** Data extract follows **

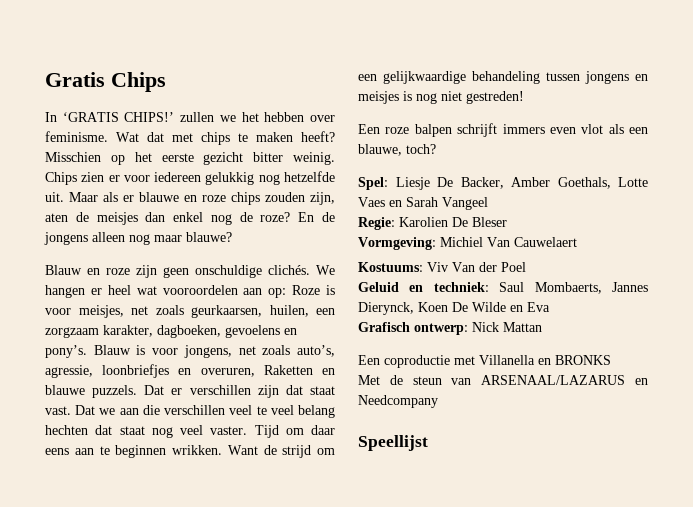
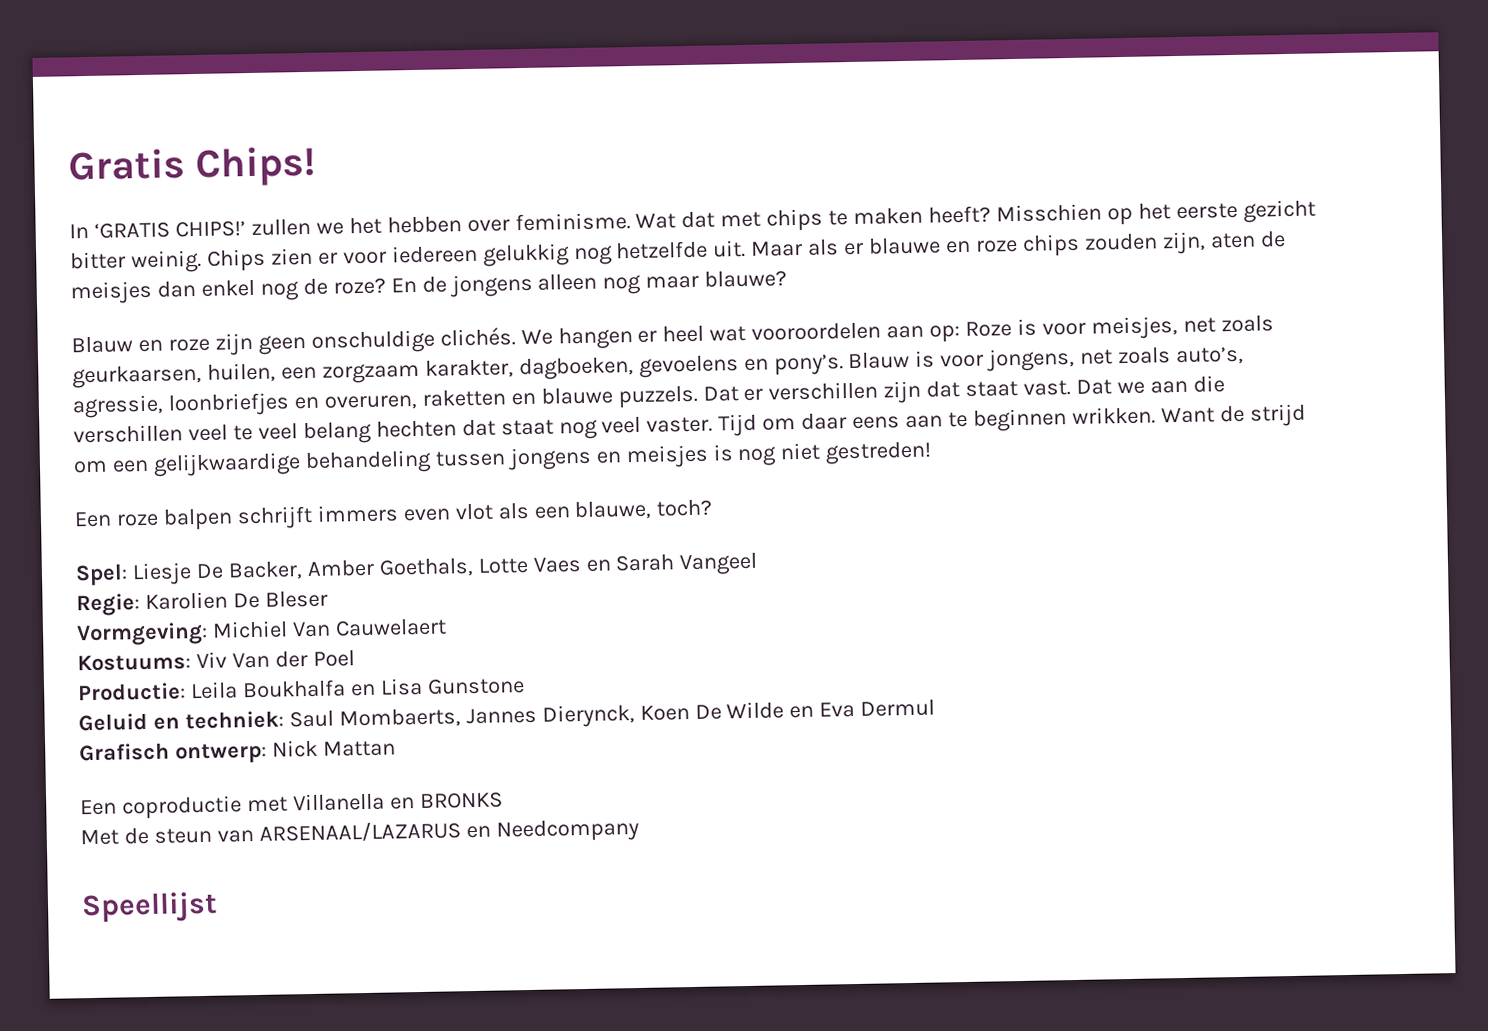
[111,72,166,92] Chips -> [194,145,316,188] Chips!
[263,365,313,375] Raketten -> [421,389,506,407] raketten
(526, 267) none -> [77,677,525,702] // Productie: Leila Boukhalfa en Lisa Gunstone
(550, 307) none -> [860,699,936,717] Dermul

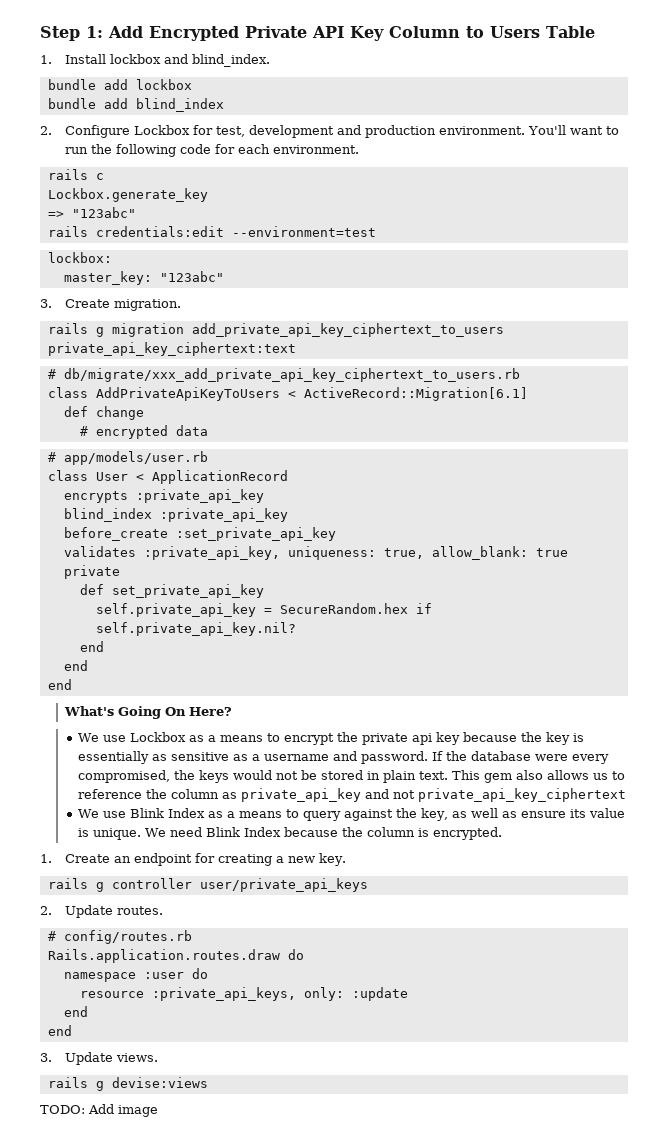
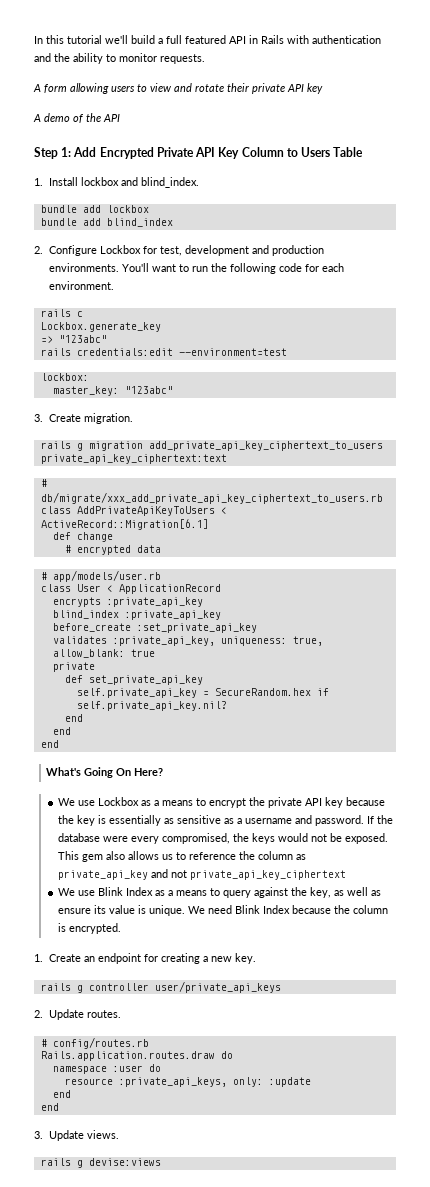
(40, 33) none -> [34,35,381,44] [34,53,205,64] [33,83,323,94] [33,113,120,123] In this tutorial we'll build a full featured API in Rails with authentication and the ability to monitor requests. // A form allowing users to view and rotate their private API key // A demo of the API //
[438,126,525,135] environment. -> [48,263,119,272] environments.
[412,733,433,745] api -> [305,798,323,806] API
[321,770,449,783] stored in plain text. -> [345,833,389,844] exposed.
[40,1104,158,1117] // TODO: Add image -> (161, 1162) none

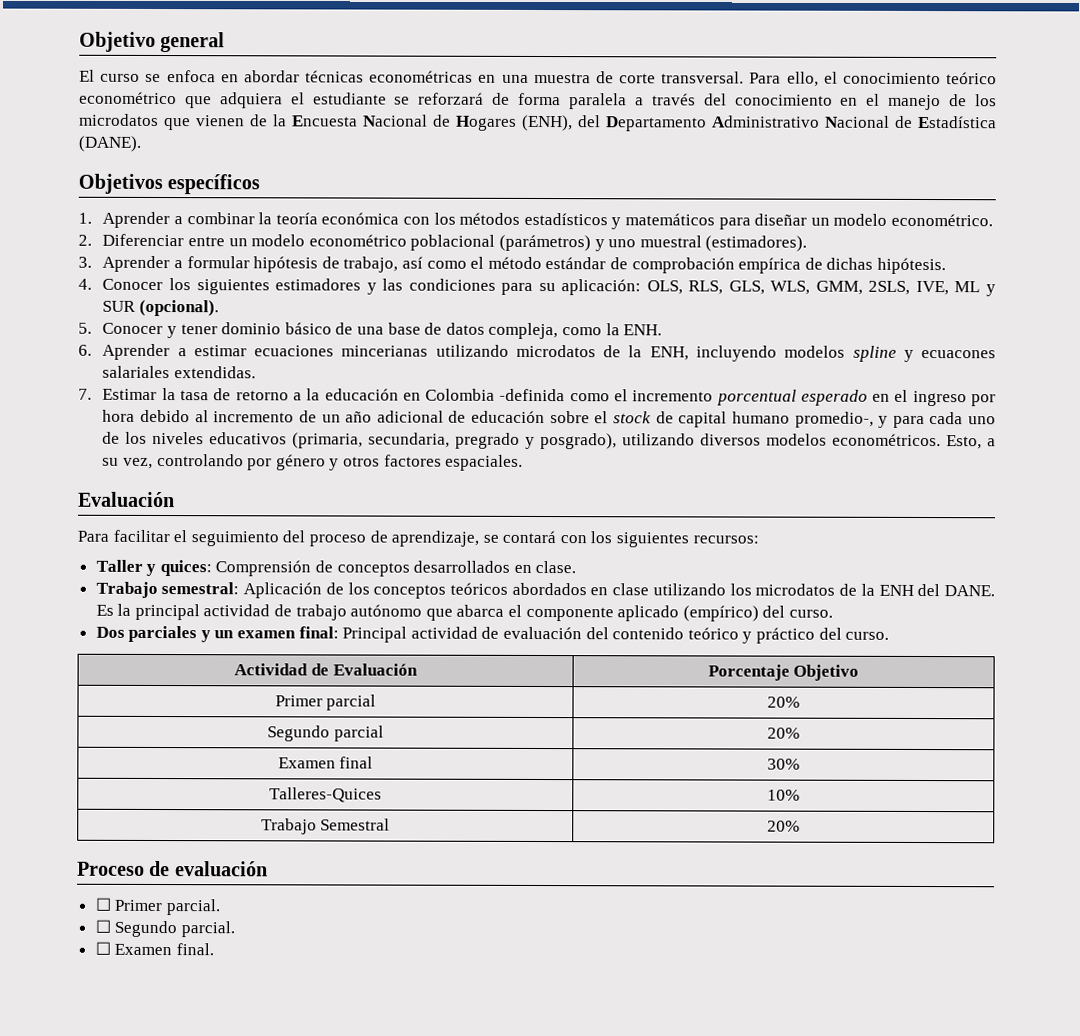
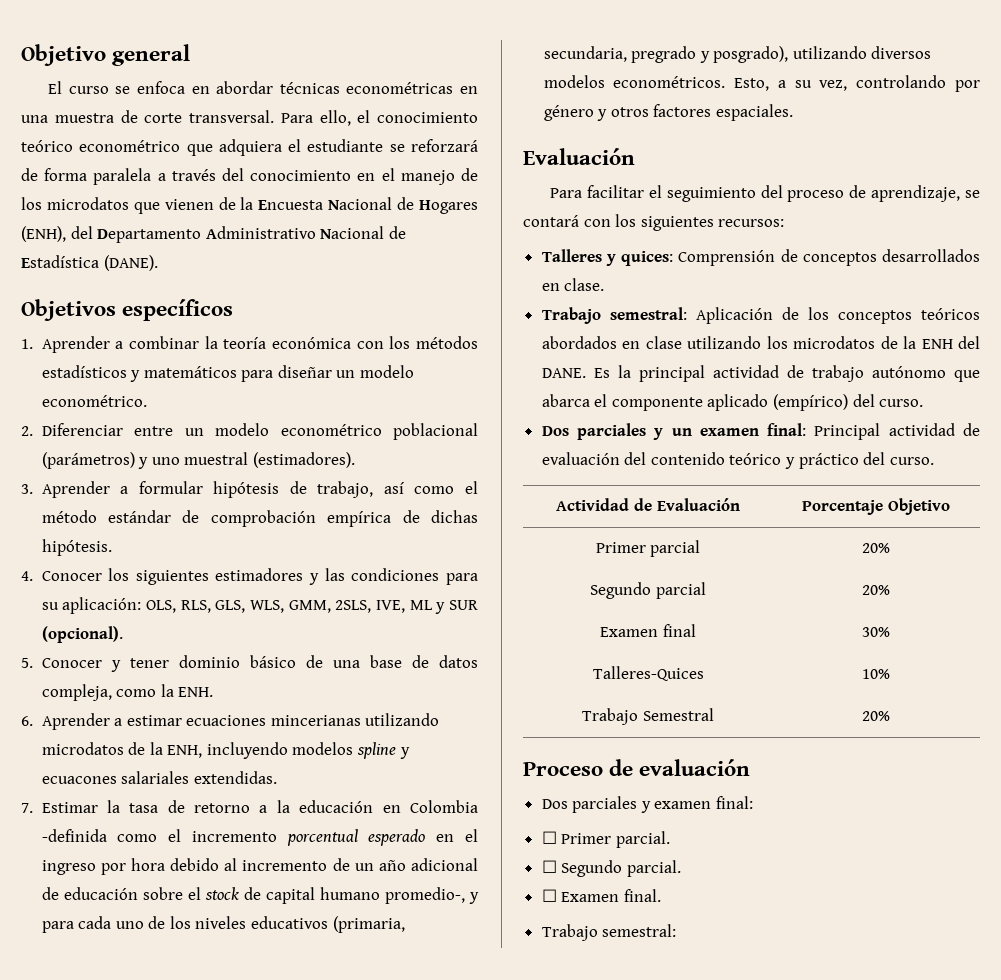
[95,559,143,572] Taller -> [541,249,602,262] Talleres
(268, 869) none -> [541,796,754,813] // Dos parciales y examen final:
(214, 949) none -> [541,924,677,941] // Trabajo semestral:

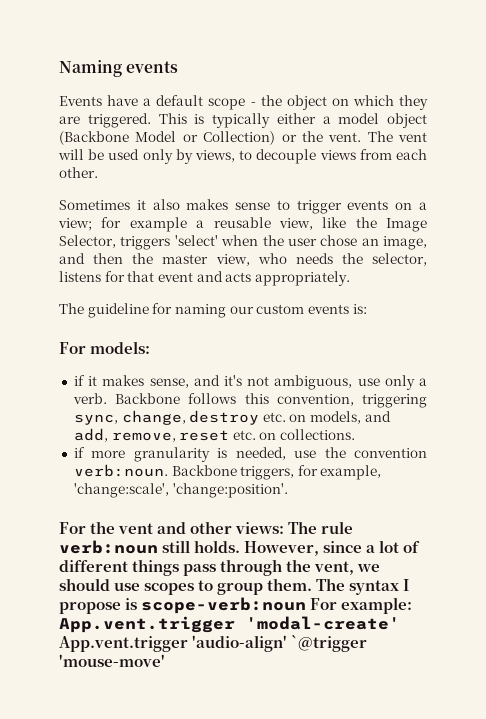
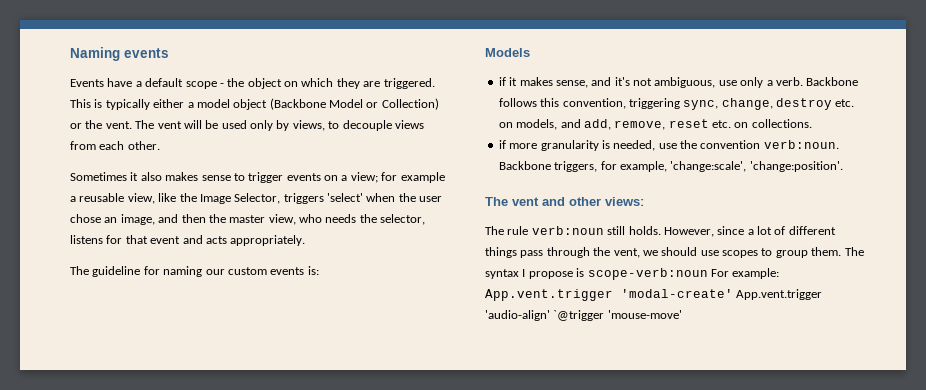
[59,341,151,354] For models: -> [485,48,530,57] Models
[59,521,116,534] For the -> [485,197,508,206] The
(285, 528) none -> (644, 201) //

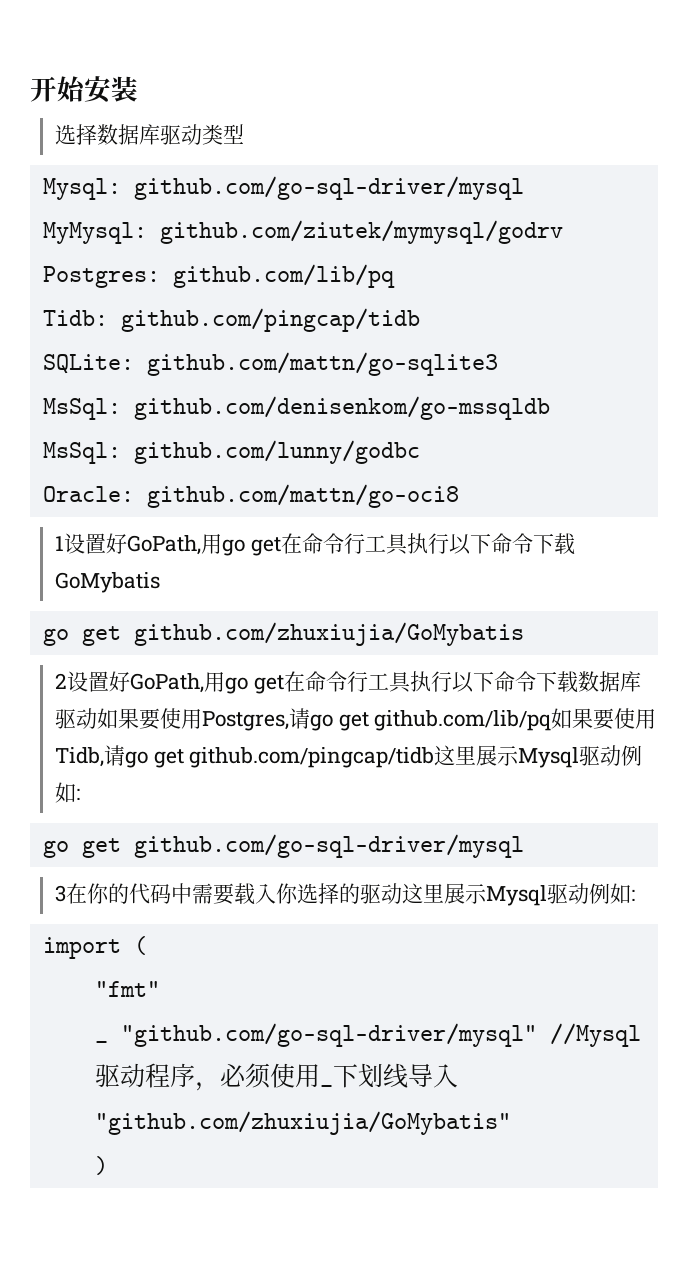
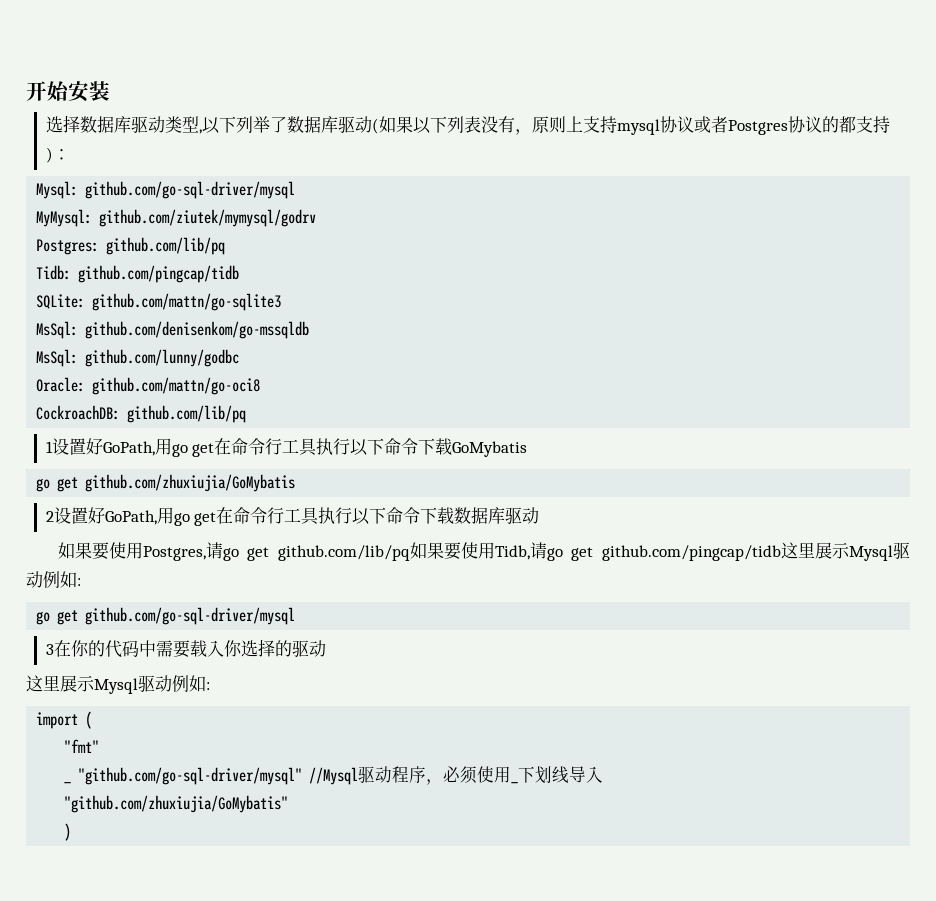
(244, 134) none -> [198,116,890,135] [45,147,70,163] ,以下列举了数据库驱动(如果以下列表没有，原则上支持mysql协议或者Postgres协议的都支持)：
(459, 496) none -> [36,405,247,423] // CockroachDB: github.com/lib/pq
(97, 718) none -> (540, 515) //
(402, 893) none -> (326, 648) //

** End of Data extract **

→ **What you are asked to do**: The answer is a portion of the data. Write out exactly the line with "(459, 496) none" and all lines after it.

→ **Output of the task**:
(459, 496) none -> [36,405,247,423] // CockroachDB: github.com/lib/pq
(97, 718) none -> (540, 515) //
(402, 893) none -> (326, 648) //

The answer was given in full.